Ainda ontem, já quase meia-noite, aqui perto de minha casa, numa saída com o Karl, meu cão mudo, fui abordado por um rapaz cheio de saúde, o qual vejo com frequência aqui pelas redondezas. Contou-me aquela velha ladainha cansativa de que o seu carro estava de tanque vazio logo ali, e que ele não tinha dinheiro para gasolina, e que estava a pedir a uns e outros alguns trocados para poder abastecer e ir encontrar-se com sua esposa "coitadinha", do outro lado do rio Tejo e bla-bla-blá...etc.
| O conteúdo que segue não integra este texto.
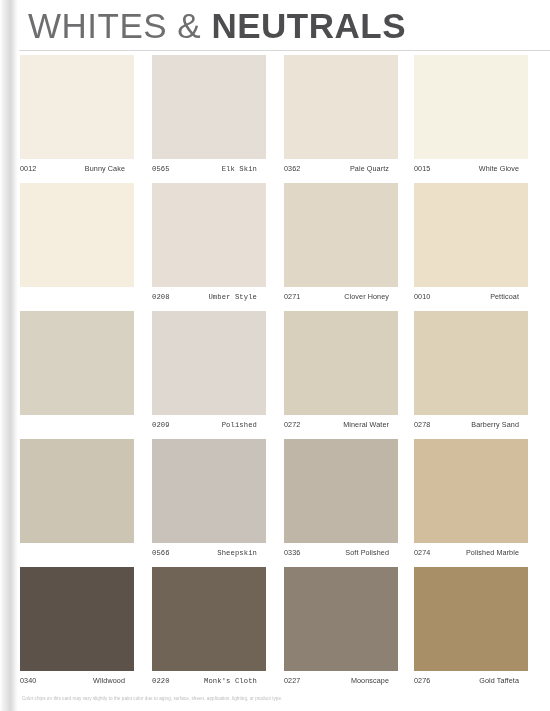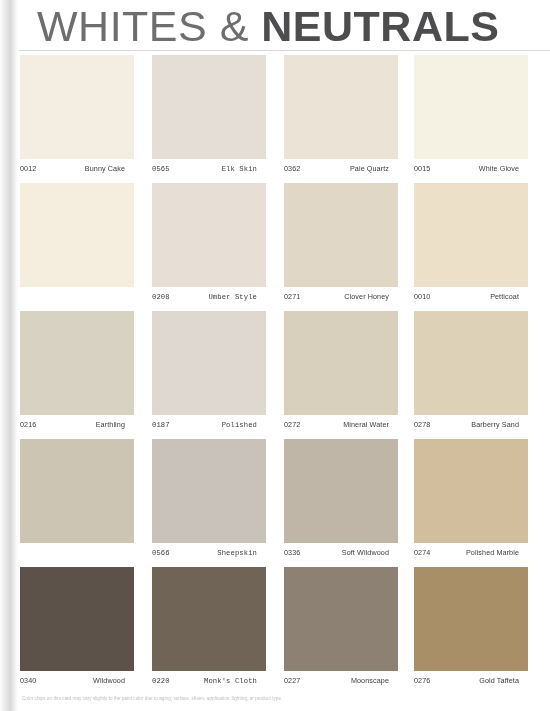--- a/index.html
+++ b/index.html
@@ -46,9 +46,9 @@
   }
   #title {
     position: absolute;
-    left: 37px;
+    left: 28px;
     top: 6px;
-    font-size: 43px;
+    font-size: 35px;
     line-height: 40px;
     letter-spacing: 0.5px;
     color: #58585a;

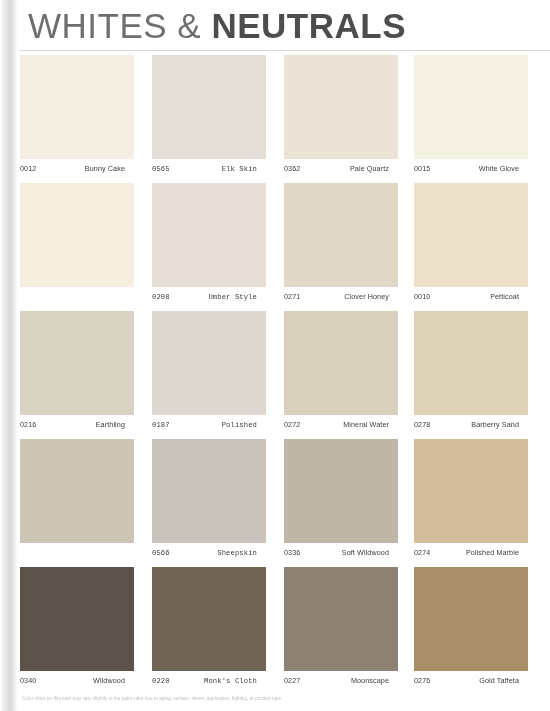--- a/index.html
+++ b/index.html
@@ -221,10 +221,6 @@
     <div class="srow">
       <div class="cell c0">
         <div class="chip" style="background-color: rgb(216, 210, 194);"></div>
-        <div class="labels">
-          <span class="code">0216</span>
-          <span class="cname">Earthling</span>
-        </div>
       </div>
       <div class="cell c1">
         <div class="chip" style="background-color: rgb(223, 216, 208);"></div>

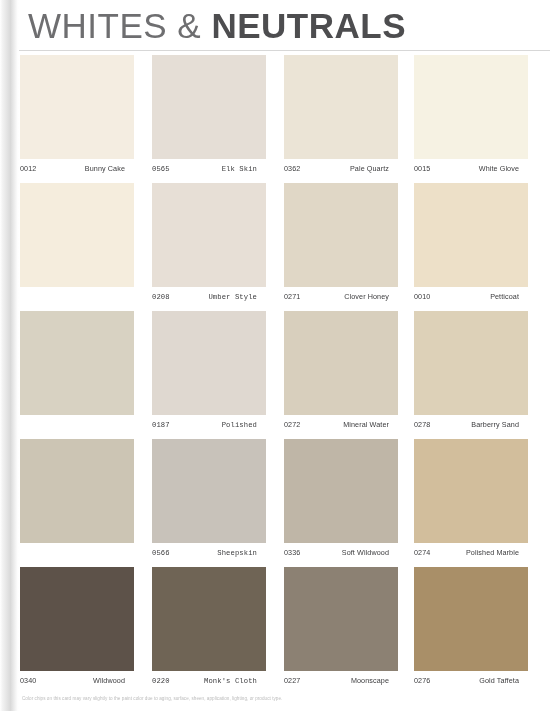--- a/index.html
+++ b/index.html
@@ -225,7 +225,7 @@
       <div class="cell c1">
         <div class="chip" style="background-color: rgb(223, 216, 208);"></div>
         <div class="labels">
-          <span class="code">0187</span>
+          <span class="code">0209</span>
           <span class="cname">Polished</span>
         </div>
       </div>

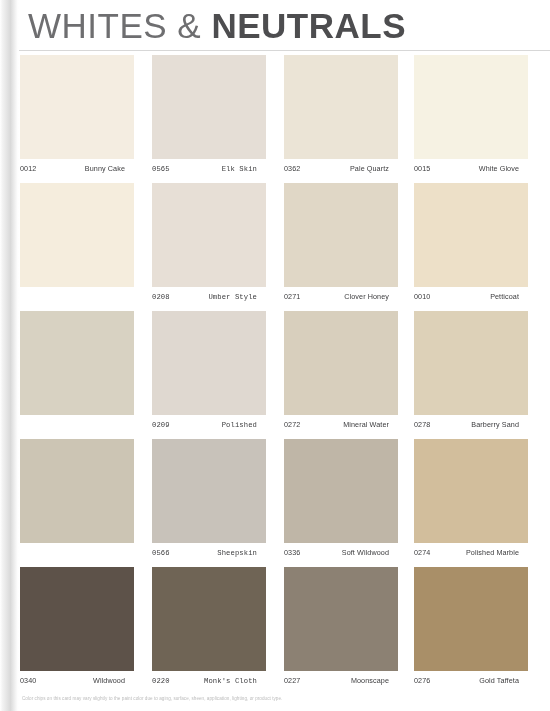--- a/index.html
+++ b/index.html
@@ -260,7 +260,7 @@
         <div class="chip" style="background-color: rgb(191, 182, 167);"></div>
         <div class="labels">
           <span class="code">0336</span>
-          <span class="cname">Soft Wildwood</span>
+          <span class="cname">Soft Polished</span>
         </div>
       </div>
       <div class="cell c3">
Eu o informei que estava desprovido naquele momento enquanto percebia o seu hálito alcoólico, mesmo estando ele a usar máscara, por conta da pandemia.
O gesto de bondade da minha conterrânea cordense requer muita coragem e amor. Não deixa de ser um risco colocar um estranho a morar dentro de sua casa, mas soube que ela o observava fazia algum tempo e que sabia da sua estória, conhecia sua índole e, quem sabe, seus familiares. É mesmo um ato que requer cuidado, muito cuidado, mas acima de tudo é ato que declara: a humanidade ainda tem jeito.
Wan Lucena
*Termo informal usado em Portugal como sinonimo de fulano, sicrano, cara, rapaz, pessoa do sexo masculino quando não se sabe ou não se deseja mencionar o nome da pessoa.
**Termo francês usado para banheiro, bem como, a ação de se lavar, pentear ou maquiar e cuja pronúncia é “toalete”.